A radar system capable of detecting small unmanned aerial vehicles (UAV) flying in “silent mode” is soon to be deployed by the Russian armed forces, a senior officer of the Russian Army told Krasnaya Zvezda, the official newspaper of the country’s ministry of defense.
The decision was reached after the radar system named Valdai completed a range of tests, according to Major General Andrei Goncharov, head of the Russian Ministry of Defense’s Main Directorate of Research Activities and Technological Support of Advanced Technologies.
Can Detect UAVs With ‘Extremely Low’ RCS
The system can detect and track objects with “extremely low radio cross-section (RCS)” and neutralize them, wrote Topwar, another Russian news outlet.

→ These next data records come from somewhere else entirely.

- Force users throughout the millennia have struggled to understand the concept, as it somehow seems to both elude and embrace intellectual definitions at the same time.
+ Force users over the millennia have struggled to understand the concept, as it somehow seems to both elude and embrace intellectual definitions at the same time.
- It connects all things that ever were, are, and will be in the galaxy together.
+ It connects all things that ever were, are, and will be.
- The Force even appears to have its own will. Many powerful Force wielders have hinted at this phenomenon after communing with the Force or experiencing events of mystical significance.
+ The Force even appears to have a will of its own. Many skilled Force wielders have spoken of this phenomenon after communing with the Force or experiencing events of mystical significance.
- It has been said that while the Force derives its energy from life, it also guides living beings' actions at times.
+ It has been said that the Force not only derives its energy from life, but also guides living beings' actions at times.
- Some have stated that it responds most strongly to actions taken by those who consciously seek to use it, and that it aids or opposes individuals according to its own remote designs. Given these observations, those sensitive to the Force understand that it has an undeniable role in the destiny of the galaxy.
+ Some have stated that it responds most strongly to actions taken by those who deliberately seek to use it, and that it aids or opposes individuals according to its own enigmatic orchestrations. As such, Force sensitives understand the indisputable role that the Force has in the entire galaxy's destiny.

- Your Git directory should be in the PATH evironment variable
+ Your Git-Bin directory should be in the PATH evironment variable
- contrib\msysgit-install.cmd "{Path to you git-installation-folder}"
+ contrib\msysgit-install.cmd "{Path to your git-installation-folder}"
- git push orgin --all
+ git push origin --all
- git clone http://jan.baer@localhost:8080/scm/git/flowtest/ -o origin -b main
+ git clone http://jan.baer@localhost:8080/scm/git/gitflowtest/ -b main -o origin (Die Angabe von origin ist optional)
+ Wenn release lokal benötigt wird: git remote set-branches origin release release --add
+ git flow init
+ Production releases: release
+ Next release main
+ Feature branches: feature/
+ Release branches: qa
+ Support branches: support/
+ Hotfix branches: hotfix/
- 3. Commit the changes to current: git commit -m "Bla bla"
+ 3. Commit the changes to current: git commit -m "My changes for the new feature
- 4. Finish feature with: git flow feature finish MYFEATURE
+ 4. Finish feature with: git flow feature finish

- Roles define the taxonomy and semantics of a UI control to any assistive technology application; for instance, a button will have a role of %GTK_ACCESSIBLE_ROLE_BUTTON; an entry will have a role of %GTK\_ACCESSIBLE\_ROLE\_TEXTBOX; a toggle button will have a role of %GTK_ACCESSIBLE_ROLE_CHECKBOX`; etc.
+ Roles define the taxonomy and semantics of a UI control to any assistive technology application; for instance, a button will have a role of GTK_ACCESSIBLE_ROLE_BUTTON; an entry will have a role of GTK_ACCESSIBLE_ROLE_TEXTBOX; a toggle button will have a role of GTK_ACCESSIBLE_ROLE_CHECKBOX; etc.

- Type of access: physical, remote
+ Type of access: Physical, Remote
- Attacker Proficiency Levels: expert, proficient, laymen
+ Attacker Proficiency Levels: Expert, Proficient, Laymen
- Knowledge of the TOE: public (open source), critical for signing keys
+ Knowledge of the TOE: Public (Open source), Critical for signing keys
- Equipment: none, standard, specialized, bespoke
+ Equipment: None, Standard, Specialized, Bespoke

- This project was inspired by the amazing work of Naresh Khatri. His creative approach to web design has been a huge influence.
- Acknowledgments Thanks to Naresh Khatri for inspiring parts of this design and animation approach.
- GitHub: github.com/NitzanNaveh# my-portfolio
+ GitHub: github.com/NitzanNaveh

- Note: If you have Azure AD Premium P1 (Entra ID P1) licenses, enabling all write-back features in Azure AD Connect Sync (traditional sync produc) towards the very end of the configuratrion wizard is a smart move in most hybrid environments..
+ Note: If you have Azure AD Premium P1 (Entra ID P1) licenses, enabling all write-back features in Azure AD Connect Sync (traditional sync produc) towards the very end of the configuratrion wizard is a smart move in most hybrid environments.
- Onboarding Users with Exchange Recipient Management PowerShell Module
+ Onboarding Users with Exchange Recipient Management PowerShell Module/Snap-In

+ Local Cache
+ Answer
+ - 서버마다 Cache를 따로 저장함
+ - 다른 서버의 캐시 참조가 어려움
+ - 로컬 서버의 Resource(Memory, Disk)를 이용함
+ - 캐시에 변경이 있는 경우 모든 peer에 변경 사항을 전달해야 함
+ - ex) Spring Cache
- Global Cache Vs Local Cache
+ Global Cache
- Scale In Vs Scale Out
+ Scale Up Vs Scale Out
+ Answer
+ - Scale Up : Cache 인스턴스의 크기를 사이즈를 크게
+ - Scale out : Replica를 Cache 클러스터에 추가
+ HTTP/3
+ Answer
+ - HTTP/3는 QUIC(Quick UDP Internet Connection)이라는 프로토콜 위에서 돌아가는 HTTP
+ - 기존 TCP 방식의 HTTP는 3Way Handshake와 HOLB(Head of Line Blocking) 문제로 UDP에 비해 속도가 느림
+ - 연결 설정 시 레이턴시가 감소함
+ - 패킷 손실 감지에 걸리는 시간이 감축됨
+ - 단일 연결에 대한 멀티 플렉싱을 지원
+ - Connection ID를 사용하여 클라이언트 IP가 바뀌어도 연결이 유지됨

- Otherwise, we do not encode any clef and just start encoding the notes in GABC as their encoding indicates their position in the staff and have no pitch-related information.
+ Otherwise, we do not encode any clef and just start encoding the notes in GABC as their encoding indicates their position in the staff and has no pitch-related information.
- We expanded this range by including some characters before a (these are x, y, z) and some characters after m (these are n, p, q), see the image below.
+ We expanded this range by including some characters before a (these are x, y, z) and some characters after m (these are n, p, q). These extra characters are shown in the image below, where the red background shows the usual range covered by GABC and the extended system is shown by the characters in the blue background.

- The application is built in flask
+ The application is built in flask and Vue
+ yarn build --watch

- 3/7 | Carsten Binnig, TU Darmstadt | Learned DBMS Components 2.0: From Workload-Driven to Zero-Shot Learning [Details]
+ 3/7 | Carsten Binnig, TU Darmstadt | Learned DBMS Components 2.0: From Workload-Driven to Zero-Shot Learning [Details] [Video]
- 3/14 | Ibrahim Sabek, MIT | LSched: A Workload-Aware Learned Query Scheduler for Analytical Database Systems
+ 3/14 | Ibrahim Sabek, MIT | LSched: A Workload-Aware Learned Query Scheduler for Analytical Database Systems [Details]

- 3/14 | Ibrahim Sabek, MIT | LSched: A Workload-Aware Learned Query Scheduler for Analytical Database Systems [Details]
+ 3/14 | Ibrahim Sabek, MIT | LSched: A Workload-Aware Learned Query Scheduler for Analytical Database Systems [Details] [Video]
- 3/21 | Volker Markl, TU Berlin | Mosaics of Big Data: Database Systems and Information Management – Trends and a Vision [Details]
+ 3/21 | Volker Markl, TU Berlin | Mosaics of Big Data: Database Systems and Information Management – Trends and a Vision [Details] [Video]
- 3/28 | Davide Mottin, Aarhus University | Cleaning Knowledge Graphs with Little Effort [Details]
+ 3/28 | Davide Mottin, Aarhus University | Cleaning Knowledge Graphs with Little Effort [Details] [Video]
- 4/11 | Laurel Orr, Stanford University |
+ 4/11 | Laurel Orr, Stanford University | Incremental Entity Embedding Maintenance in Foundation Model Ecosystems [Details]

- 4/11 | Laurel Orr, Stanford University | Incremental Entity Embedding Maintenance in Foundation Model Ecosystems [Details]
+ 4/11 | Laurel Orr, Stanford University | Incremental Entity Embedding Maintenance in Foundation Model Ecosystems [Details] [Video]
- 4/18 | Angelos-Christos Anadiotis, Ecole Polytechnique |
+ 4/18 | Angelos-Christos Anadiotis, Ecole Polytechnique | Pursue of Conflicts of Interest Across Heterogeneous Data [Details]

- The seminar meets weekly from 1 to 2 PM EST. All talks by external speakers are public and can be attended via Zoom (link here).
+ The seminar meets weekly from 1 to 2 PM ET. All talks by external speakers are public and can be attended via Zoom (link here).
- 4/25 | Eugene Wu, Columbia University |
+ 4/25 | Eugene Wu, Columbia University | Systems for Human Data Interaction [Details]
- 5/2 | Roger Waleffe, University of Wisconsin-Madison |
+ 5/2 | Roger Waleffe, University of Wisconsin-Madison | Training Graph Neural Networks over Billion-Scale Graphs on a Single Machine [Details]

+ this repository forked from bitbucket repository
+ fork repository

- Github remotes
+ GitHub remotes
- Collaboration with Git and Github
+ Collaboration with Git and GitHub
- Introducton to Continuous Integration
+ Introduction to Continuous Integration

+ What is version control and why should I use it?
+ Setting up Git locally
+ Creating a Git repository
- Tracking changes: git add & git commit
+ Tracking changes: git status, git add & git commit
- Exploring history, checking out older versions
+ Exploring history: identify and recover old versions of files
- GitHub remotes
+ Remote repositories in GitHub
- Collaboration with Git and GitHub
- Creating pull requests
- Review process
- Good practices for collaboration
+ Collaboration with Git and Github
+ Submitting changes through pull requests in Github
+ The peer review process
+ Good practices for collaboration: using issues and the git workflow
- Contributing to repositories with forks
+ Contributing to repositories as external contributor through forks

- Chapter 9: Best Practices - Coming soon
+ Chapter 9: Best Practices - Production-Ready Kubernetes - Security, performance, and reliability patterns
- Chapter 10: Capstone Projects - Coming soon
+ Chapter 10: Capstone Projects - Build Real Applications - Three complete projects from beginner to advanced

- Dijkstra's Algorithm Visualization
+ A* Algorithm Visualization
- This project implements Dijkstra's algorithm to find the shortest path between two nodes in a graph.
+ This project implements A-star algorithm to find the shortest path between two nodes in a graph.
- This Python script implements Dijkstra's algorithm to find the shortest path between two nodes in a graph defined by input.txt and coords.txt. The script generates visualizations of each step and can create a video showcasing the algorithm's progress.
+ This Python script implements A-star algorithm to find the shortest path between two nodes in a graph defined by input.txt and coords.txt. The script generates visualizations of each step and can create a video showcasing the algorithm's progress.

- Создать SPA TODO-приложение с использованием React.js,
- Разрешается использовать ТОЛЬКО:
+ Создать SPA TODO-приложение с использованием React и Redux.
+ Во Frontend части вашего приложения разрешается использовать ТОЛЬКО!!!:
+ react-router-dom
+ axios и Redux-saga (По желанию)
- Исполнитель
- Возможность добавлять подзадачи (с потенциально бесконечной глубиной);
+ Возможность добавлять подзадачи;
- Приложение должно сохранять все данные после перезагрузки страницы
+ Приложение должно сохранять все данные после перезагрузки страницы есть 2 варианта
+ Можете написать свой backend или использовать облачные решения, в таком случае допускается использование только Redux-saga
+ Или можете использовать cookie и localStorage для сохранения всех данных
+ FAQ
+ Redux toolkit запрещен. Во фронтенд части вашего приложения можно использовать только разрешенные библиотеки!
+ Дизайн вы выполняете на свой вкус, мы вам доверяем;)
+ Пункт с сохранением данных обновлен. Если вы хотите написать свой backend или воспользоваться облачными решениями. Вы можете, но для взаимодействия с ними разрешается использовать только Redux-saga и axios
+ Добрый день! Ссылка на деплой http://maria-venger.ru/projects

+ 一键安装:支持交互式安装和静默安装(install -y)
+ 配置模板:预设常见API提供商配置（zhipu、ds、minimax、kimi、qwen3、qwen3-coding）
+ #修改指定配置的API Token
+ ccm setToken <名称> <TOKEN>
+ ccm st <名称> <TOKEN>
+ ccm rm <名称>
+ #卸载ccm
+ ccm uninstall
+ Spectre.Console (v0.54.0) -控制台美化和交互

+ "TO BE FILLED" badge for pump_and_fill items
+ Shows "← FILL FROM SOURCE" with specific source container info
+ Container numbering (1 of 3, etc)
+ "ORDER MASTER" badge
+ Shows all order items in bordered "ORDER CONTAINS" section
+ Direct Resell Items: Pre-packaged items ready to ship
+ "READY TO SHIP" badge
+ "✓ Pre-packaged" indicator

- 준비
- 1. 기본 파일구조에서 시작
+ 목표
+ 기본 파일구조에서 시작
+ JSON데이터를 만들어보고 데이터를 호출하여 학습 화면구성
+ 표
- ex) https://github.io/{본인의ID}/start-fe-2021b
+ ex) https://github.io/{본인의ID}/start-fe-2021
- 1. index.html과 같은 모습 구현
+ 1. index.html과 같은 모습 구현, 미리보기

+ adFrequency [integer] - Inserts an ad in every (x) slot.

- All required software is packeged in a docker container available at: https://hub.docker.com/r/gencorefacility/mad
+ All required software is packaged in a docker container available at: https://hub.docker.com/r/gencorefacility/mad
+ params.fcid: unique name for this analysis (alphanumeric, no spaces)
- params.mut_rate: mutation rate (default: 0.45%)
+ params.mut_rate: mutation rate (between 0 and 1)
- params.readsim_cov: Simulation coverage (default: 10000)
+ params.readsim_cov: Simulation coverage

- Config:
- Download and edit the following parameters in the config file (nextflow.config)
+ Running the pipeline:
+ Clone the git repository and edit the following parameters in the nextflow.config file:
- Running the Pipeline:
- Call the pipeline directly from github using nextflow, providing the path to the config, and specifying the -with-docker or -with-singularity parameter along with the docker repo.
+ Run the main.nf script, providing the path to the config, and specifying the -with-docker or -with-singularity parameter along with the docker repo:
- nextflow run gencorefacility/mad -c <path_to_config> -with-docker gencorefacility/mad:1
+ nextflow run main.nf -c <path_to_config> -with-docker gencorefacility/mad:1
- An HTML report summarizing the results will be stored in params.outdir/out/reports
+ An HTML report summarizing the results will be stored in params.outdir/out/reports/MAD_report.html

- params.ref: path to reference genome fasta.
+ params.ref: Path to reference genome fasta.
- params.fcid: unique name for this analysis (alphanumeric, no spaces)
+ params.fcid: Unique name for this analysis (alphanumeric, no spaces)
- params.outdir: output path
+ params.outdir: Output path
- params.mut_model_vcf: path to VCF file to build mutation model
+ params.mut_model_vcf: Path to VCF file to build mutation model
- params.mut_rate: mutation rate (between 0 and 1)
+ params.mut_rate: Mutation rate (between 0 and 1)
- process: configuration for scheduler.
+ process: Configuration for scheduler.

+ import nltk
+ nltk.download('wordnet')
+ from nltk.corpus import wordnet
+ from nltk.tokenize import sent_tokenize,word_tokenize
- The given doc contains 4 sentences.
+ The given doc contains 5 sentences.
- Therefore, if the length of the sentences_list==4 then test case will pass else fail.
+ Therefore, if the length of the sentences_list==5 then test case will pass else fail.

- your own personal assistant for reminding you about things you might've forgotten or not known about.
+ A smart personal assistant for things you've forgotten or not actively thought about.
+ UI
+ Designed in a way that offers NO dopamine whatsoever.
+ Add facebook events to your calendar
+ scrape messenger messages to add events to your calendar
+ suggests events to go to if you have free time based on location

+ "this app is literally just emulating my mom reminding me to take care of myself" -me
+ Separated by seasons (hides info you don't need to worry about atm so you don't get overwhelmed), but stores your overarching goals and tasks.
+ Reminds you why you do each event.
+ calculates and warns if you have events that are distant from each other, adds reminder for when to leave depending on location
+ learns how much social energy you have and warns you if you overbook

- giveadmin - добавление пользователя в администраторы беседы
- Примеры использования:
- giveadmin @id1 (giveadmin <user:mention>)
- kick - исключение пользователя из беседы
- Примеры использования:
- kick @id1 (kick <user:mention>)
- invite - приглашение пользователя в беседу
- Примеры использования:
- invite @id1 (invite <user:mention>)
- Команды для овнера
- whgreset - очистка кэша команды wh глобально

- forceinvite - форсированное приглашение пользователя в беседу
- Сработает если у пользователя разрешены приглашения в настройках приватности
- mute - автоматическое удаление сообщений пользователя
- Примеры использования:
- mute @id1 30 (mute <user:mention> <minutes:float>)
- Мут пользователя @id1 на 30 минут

Moreover, the system is also capable of distinguishing targets from the background environment and false target alerts such as birds.
The Lianozovo Electromechanical Plant of the Almaz-Antey Group began developing the system in 2016, wrote Topwar, adding that a prototype was ready by 2018. A year later it was integrated into strategic missile force drills.
As part of exercises, Valdai was tasked to protect missile systems against observation and attack by hovering drones.
Detecting small drones is extremely difficult because of their low RCS (less than 0.05-0.1 square meters), very low speed of up to 30-50 meters/second (98-164 feet/second), and because they fly at high altitude and can hover and maneuver quickly, the Russian news outlet explained.
Uses Five Modules Simultaneously to Neutralize Threat
The outlet further explained that to detect such small UAVs, Valdai’s developers introduced a new approach to detection involving “simultaneous use of several reconnaissance means of various kinds.”
The radar system is mounted on a self-propelled vehicle and divided into five components: a control module with a remote control panel, a radar module, an optoelectronic module, a direction-finding module for radio signal sources, and a countermeasure module.
Valdai’s radar and direction-finding module scan for targets in parallel.
Radar Detection Range Exceeds 15 Kilometers
Topwar reported that while the radar can detect smaller drones such as the Mavic or Phantom from five or six kilometers (3.1 to 3.7 miles) away, larger drones can be detected from 15 kilometers (9.3 miles) away or farther.
Alternately, the direction-finding module scans for UAV control and communication channels through radio signals to determine the location of the UAV and its operator.
Once the target is detected, Valdai’s countermeasure module jams the UAV by suppressing its control and navigation signals.
A civilian version of the UAV is also being proposed to ward off birds from sensitive areas such as airfields.